Putin mówił o tym podejmując na Kremlu ministra spraw zagranicznych Niemiec Franka-Waltera Steinmeiera, który przyleciał do Moskwy, aby - jak określiły to rosyjskie media - ratować piątkowy szczyt Rosja-Unia w Samarze.

Konfliktu interesów między Rosją i Unią Europejską, dzięki Bogu, nie ma. Występują natomiast różnice w poglądach na to, jak rozwiązywać te czy inne problemy. Jednak po obu stronach jest wola ich rozwiązywania. Już samo to, moim zdaniem, dużo znaczy - zauważył rosyjski prezydent.

Putin zauważył też, że dwa dni temu podczas jego rozmowy telefonicznej z kanclerz Niemiec Angelą Merkel potwierdzono wysoki poziom i intensywny rozwój relacji rosyjsko-niemieckich.

Z kolei Steinmeier podkreślił, że dla przezwyciężenia różnic w poglądach Rosja i UE powinny prowadzić szczery dialog. Nie można zajmować pozycji wyczekującej tam, gdzie brakuje zaufania i nie można milczeć tam, gdzie występuje konflikt interesów - oświadczył.

Według szefa niemieckiej dyplomacji, bie strony są zainteresowane przezwyciężeniem różnic i kolizji interesów, by nie dopuścić, żeby przekształciły się one w poważne konflikty polityczne.

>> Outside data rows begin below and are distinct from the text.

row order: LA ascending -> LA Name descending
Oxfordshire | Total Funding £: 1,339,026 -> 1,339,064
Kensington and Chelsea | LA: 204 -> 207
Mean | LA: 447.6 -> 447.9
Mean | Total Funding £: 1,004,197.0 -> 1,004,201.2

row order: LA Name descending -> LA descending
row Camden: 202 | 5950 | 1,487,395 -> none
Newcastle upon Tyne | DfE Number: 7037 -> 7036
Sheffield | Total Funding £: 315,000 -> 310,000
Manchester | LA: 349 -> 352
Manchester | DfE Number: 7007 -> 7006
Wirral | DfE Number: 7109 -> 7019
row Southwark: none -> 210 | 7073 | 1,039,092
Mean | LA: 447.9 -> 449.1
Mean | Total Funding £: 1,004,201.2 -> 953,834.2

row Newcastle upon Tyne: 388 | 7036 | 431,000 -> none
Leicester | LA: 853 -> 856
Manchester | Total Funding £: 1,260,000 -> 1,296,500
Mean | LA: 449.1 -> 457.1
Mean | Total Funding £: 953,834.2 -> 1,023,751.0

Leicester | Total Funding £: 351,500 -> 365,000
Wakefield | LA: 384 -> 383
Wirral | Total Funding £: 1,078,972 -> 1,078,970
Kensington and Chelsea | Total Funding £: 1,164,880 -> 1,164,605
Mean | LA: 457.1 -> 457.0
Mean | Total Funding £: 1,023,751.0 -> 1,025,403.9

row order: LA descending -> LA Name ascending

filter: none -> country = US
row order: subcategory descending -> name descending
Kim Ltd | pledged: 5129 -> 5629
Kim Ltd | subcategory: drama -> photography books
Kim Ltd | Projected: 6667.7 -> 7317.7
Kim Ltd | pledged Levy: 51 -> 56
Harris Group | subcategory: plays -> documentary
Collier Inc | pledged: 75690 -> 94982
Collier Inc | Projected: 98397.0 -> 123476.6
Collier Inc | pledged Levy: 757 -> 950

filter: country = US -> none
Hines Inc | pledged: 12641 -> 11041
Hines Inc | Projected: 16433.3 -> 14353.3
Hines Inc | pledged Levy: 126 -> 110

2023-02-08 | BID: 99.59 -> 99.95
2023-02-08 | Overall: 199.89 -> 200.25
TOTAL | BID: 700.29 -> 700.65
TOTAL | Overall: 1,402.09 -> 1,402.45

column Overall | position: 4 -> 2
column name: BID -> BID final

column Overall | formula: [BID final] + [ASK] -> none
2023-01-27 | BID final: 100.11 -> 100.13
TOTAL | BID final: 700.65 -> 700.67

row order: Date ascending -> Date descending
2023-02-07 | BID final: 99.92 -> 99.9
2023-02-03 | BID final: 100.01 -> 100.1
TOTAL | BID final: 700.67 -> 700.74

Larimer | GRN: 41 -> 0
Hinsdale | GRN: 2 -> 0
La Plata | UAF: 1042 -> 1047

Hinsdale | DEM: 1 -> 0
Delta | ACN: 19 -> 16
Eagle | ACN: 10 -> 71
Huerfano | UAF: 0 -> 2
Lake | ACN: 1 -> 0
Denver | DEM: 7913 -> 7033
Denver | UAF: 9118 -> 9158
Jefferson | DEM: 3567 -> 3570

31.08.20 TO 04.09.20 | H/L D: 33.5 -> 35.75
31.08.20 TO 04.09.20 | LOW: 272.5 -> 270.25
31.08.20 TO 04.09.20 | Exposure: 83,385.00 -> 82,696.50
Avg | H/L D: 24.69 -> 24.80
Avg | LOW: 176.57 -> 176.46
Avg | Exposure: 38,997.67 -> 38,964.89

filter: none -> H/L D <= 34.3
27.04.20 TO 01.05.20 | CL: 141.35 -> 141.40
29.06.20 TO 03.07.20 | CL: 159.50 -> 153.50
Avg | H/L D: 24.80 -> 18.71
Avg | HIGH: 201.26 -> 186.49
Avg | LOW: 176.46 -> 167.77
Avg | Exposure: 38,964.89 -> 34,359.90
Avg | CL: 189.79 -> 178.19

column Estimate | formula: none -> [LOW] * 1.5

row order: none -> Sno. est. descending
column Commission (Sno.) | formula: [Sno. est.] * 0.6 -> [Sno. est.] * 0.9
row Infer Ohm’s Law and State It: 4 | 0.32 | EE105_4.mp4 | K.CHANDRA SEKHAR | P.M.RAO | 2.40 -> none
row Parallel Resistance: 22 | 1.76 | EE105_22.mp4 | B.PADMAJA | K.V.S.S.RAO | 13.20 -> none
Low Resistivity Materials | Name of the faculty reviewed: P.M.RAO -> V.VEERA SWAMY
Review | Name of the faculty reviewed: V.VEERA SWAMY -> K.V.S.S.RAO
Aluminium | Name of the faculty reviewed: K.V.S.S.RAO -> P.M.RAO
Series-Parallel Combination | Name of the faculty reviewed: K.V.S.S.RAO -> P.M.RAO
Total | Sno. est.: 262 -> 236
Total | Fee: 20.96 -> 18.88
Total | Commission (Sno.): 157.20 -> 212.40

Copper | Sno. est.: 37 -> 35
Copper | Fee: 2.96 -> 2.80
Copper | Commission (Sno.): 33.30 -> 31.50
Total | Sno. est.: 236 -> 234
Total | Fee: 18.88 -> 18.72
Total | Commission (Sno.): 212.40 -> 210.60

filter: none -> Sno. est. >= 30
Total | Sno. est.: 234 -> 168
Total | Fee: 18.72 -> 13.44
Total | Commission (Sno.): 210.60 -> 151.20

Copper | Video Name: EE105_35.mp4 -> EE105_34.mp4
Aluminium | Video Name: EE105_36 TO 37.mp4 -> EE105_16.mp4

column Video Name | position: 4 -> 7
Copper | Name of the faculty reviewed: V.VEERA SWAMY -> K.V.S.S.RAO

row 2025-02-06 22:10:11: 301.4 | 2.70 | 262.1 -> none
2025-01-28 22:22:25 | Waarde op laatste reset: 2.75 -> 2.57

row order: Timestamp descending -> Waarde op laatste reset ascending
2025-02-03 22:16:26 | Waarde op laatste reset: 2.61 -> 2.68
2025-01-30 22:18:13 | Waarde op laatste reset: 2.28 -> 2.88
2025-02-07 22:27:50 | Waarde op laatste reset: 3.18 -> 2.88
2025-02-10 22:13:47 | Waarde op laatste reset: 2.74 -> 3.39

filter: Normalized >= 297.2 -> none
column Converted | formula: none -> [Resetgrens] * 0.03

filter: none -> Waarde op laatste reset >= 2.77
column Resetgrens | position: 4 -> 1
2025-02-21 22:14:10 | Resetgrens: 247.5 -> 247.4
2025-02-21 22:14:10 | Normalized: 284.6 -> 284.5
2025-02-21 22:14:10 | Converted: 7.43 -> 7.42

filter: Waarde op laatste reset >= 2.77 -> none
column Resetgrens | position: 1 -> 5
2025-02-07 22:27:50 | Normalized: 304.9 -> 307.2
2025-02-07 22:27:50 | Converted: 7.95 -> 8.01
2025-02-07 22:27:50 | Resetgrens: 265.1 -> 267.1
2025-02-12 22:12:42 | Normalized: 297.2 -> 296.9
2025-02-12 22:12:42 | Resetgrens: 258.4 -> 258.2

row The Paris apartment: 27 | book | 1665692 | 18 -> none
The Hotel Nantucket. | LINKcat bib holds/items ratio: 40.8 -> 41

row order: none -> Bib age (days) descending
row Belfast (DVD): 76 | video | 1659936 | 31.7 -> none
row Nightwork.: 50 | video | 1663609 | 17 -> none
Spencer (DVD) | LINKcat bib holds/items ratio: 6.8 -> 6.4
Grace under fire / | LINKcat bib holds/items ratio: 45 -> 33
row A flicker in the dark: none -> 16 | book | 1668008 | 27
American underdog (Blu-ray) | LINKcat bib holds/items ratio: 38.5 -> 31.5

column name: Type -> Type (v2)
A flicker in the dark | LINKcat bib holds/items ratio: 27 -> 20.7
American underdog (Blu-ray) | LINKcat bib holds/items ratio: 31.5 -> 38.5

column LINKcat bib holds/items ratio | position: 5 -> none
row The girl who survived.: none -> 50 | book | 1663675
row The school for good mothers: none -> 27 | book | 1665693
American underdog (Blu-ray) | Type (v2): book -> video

Steinmeier dodał, że przyleciał do Moskwy, aby wysondować, w jaki sposób Rosja i Unia Europejska mogłyby pokonać różnice w poglądach jeszcze przed szczytem w Samarze lub w najbliższych tygodniach.

Podczas poniedziałkowego spotkania ministrów spraw zagranicznych państw UE w Brukseli, którego celem było przygotowanie piątkowego szczytu w Samarze, Polska podtrzymała weto blokujące rozpoczęcie rozmów o nowym porozumieniu Rosja-UE, żądając zniesienia rosyjskiego embarga na import polskiej żywności i unijnych gwarancji bezpieczeństwa energetycznego. Polskę poparły Litwa i Estonia.

Szefa niemieckiej dyplomacji Steinmeiera zaprosił na rozmowy do Moskwy minister spraw zagranicznych Rosji Siergiej Ławrow.